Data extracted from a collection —

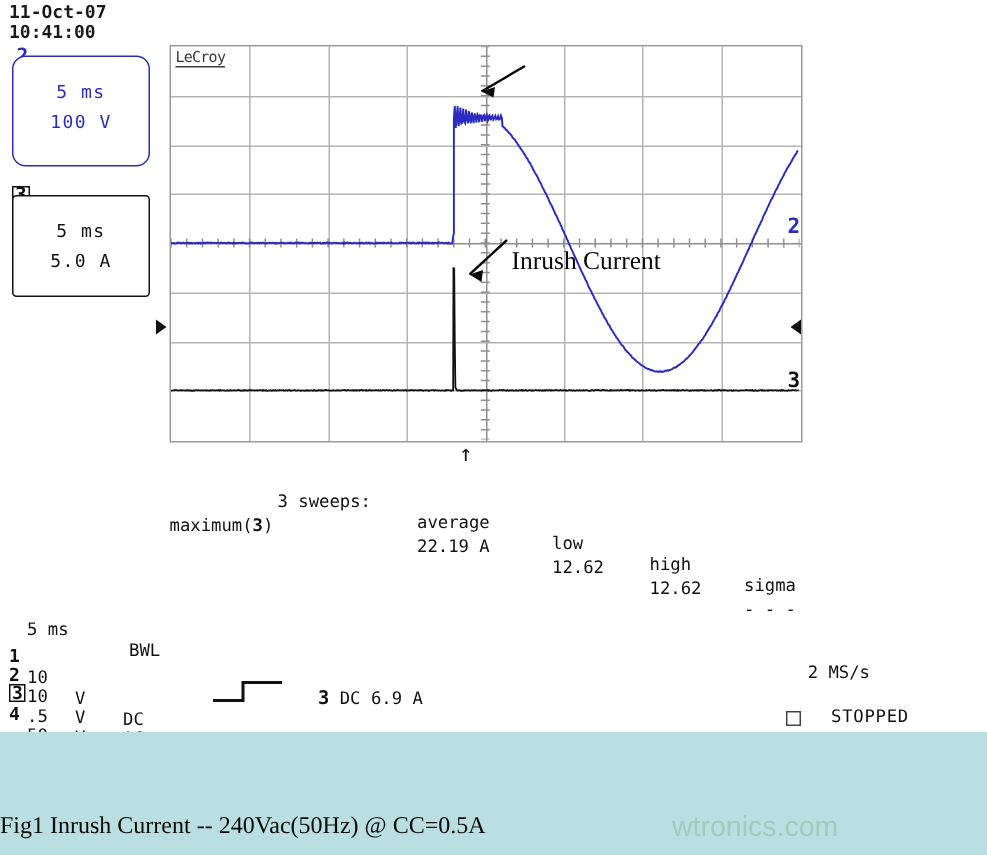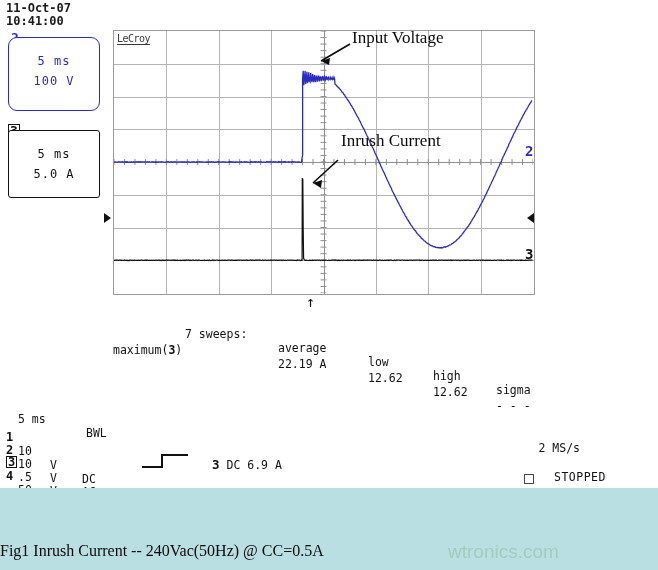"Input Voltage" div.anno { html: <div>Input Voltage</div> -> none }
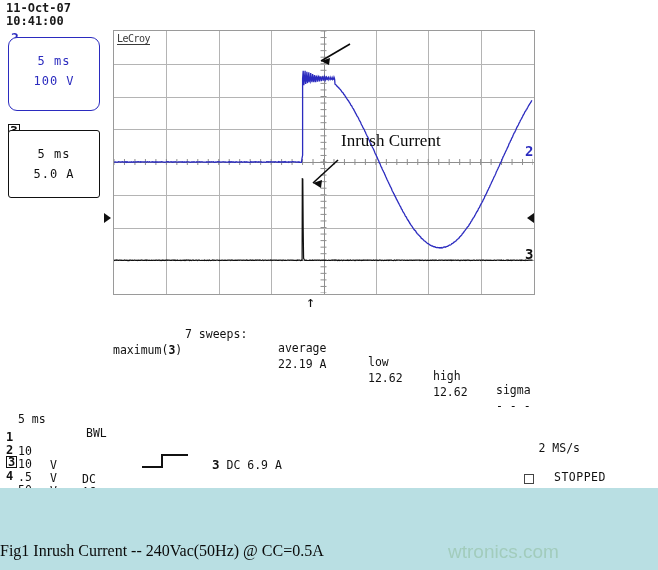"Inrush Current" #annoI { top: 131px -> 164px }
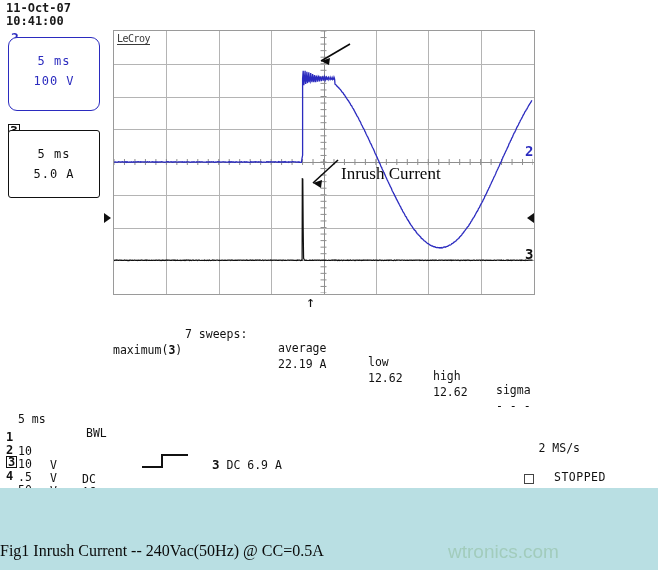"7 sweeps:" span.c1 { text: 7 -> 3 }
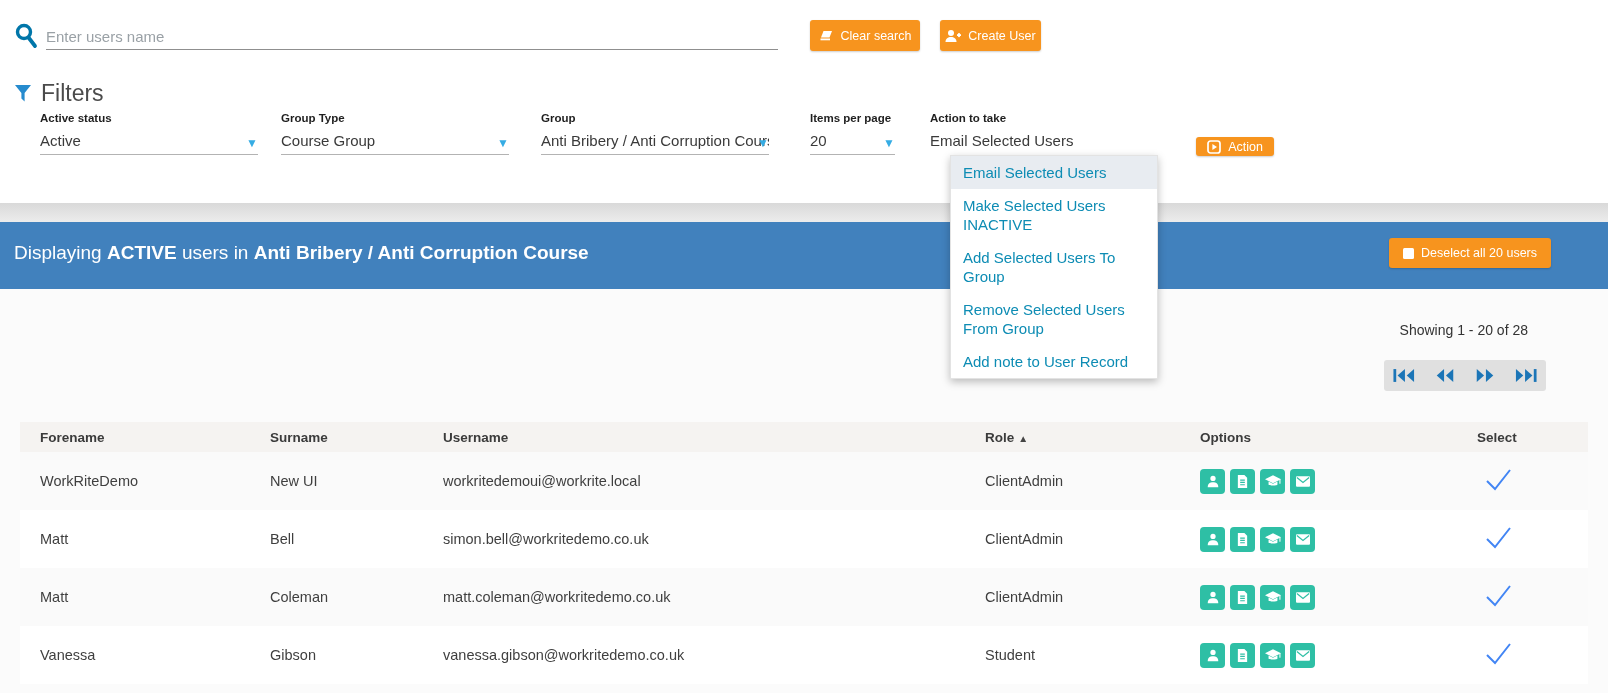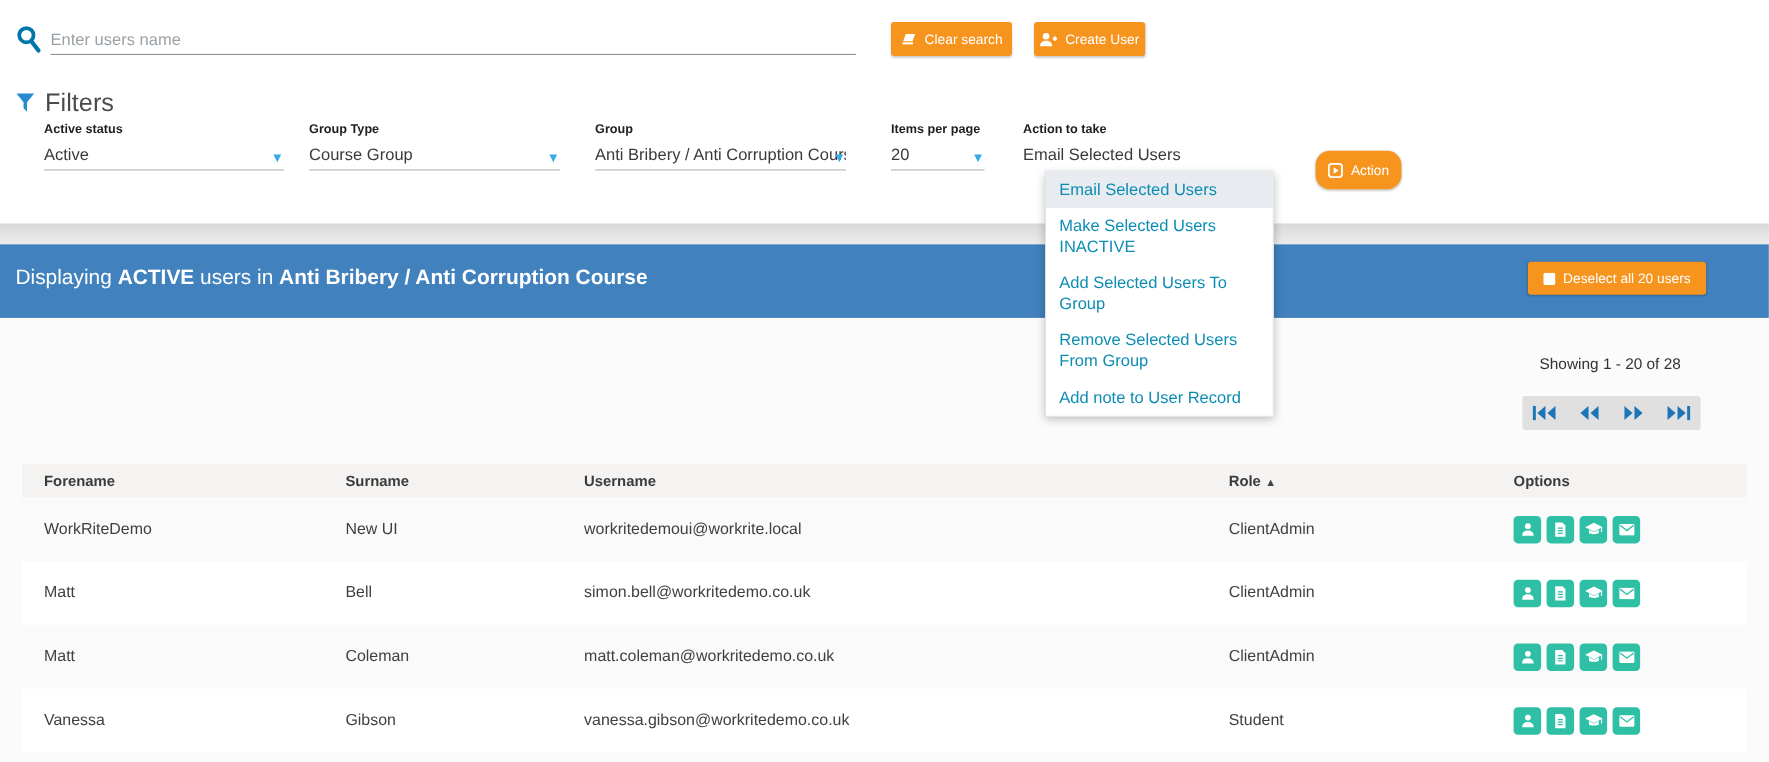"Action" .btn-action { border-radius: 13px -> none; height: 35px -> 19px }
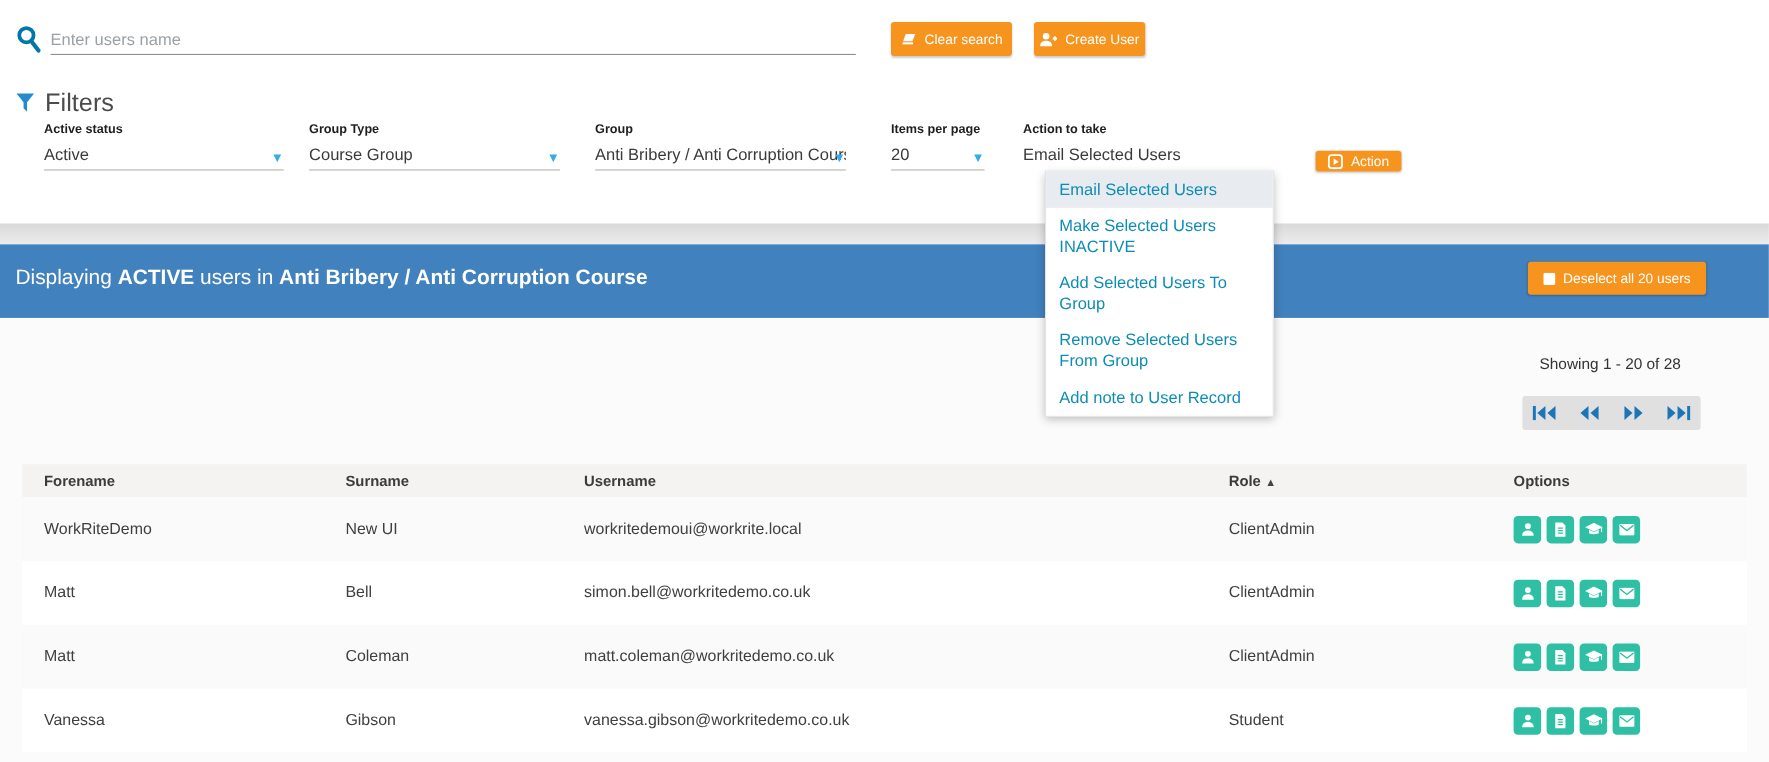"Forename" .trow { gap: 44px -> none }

Task description — Word for word, restate the lines from the line with "text: 7 -> 3" through the last line of the entries, and nothing beyond them. Omit pictures.

The completed task —
"7 sweeps:" span.c1 { text: 7 -> 3 }
"Action" .btn-action { border-radius: 13px -> none; height: 35px -> 19px }
"Forename" .trow { gap: 44px -> none }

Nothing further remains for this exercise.